Wouldn’t it be cool to be able to see into the future and prevent an injury before it happened? Musculoskeletal screening tests aren’t quite looking into a crystal ball, but they are becoming increasingly backed up by numbers and science. Do you think the pros step out onto the pitch and just hope that their body has it in it that day? They have an entire team of physiotherapists, sports scientists and strength and conditioning experts monitoring every step that they take. Musculoskeletal physiotherapists test a range of movements and take measurements to create a physical profile that will identify areas that may be more susceptible to an injury. Musculoskeletal screening tests have been shown to be an accurate and reliable indicator of specific injuries in AFL players.[3] Finding a Dee Why sports physiotherapy expert is crucial to ensuring any musculoskeletal screening tests are comprehensive and accurate, otherwise you may actually be putting yourself or your child at risk of suffering an injury.

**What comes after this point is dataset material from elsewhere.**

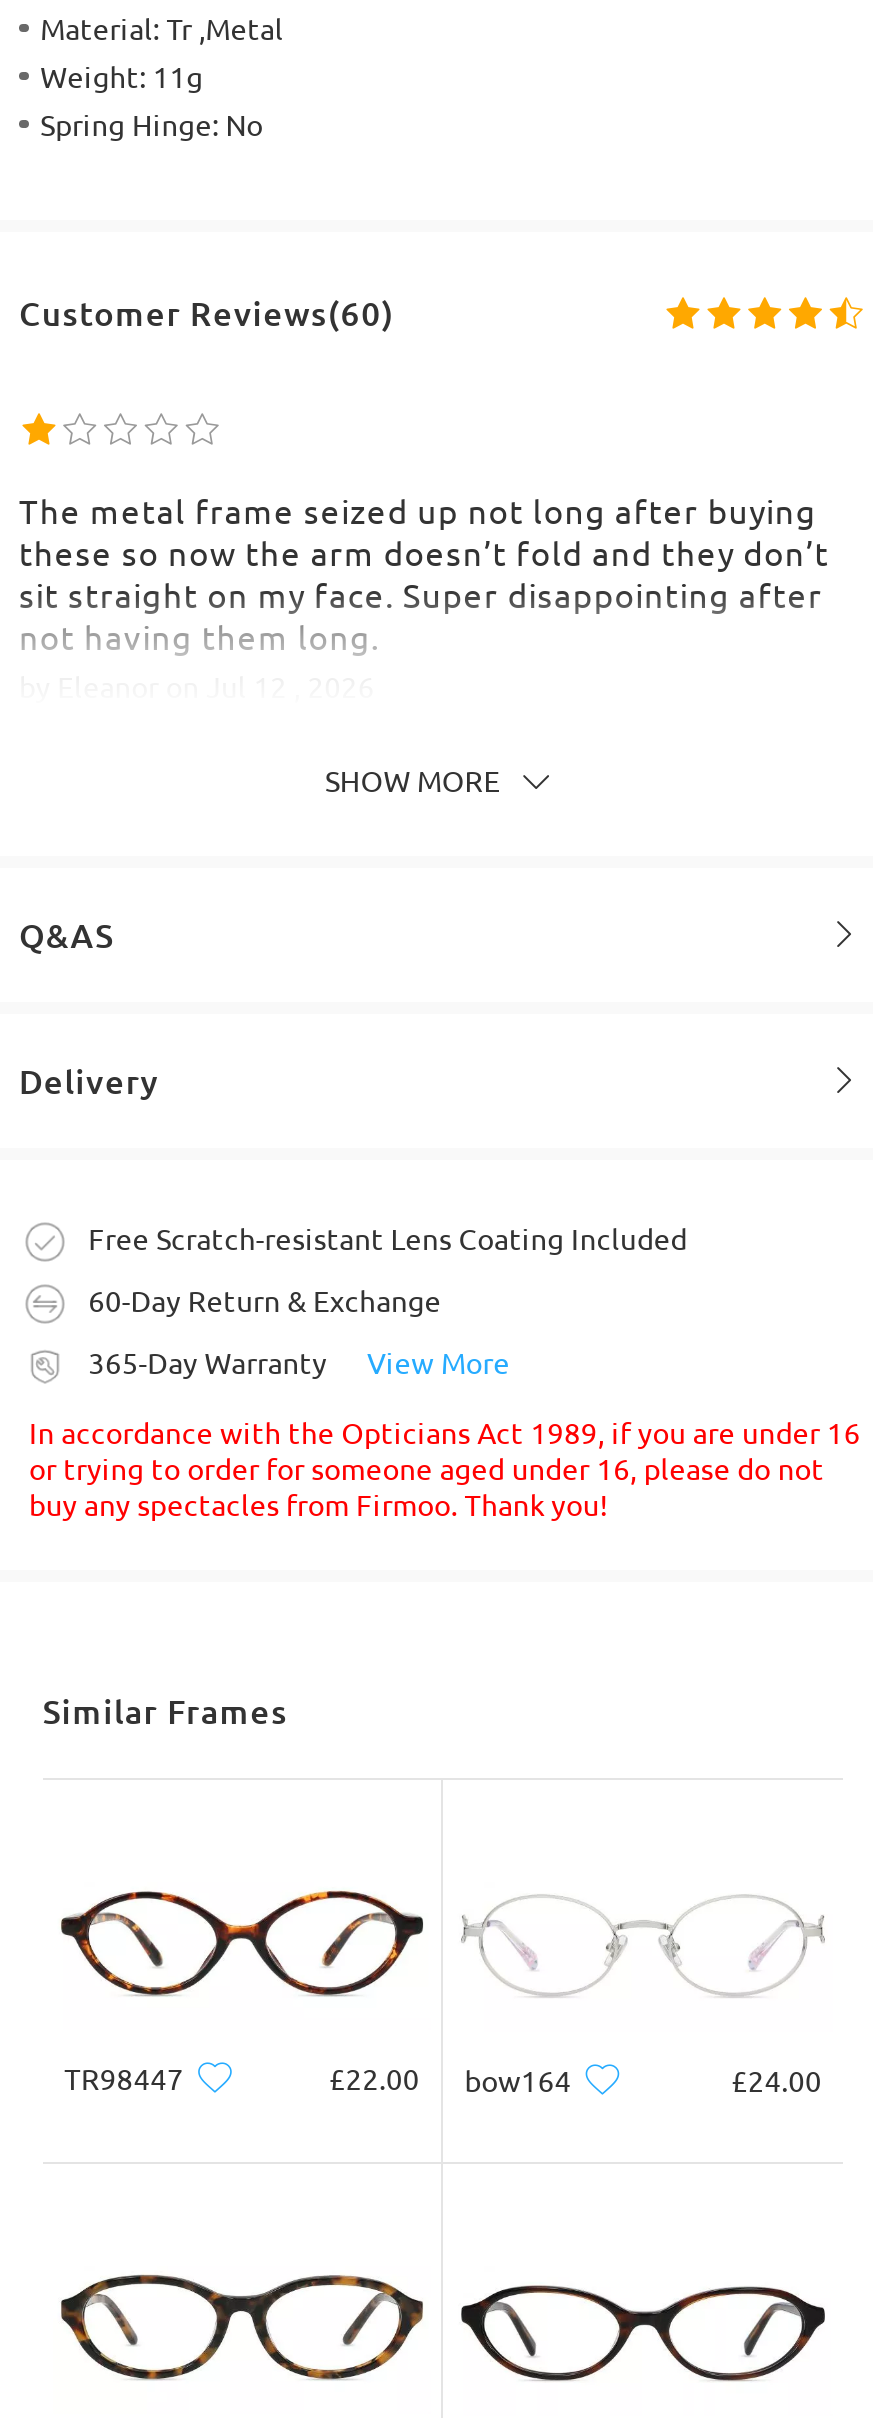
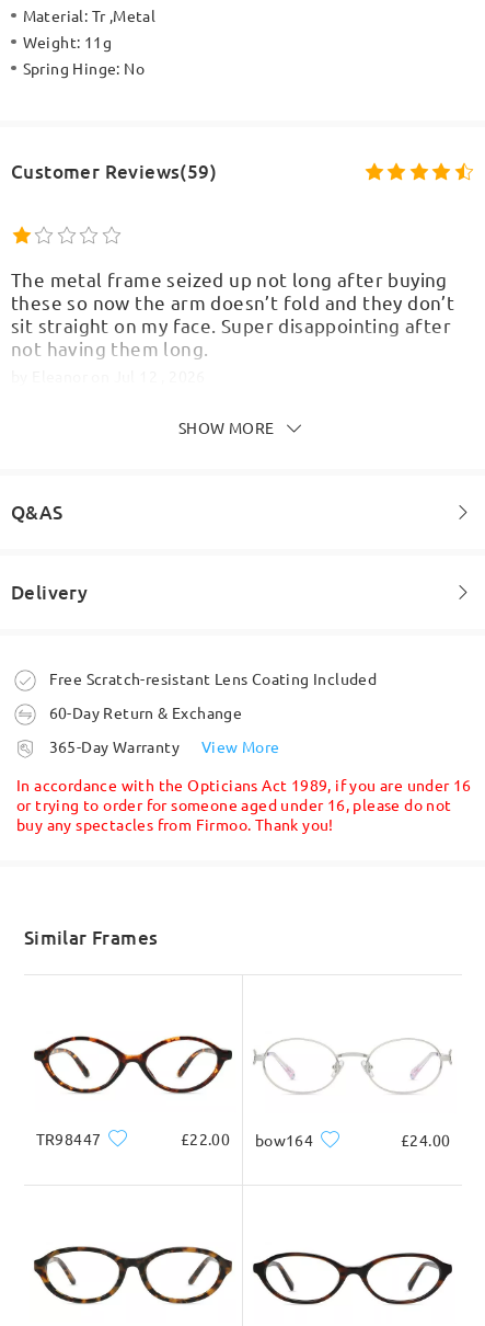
[19,291,395,337] Customer Reviews(60) -> [11,159,217,184] Customer Reviews(59)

AFL is an all round awesome sport for children to help grow and adapt so many skills that are going to benefit them in later life, not to mention they get a real kick out of it! If you have any questions about all sports physiotherapy or musculoskeletal screening tests for AFL or other sports, get in touch with us.


[1] Erwin H, Fedewa A, Beighle A, Ahn S. A Quantitative Review of Physical Activity, Health, and Learning Outcomes Associated With Classroom-Based Physical Activity Interventions. Journal of Applied School Psychology. 2012;28(1):14–36.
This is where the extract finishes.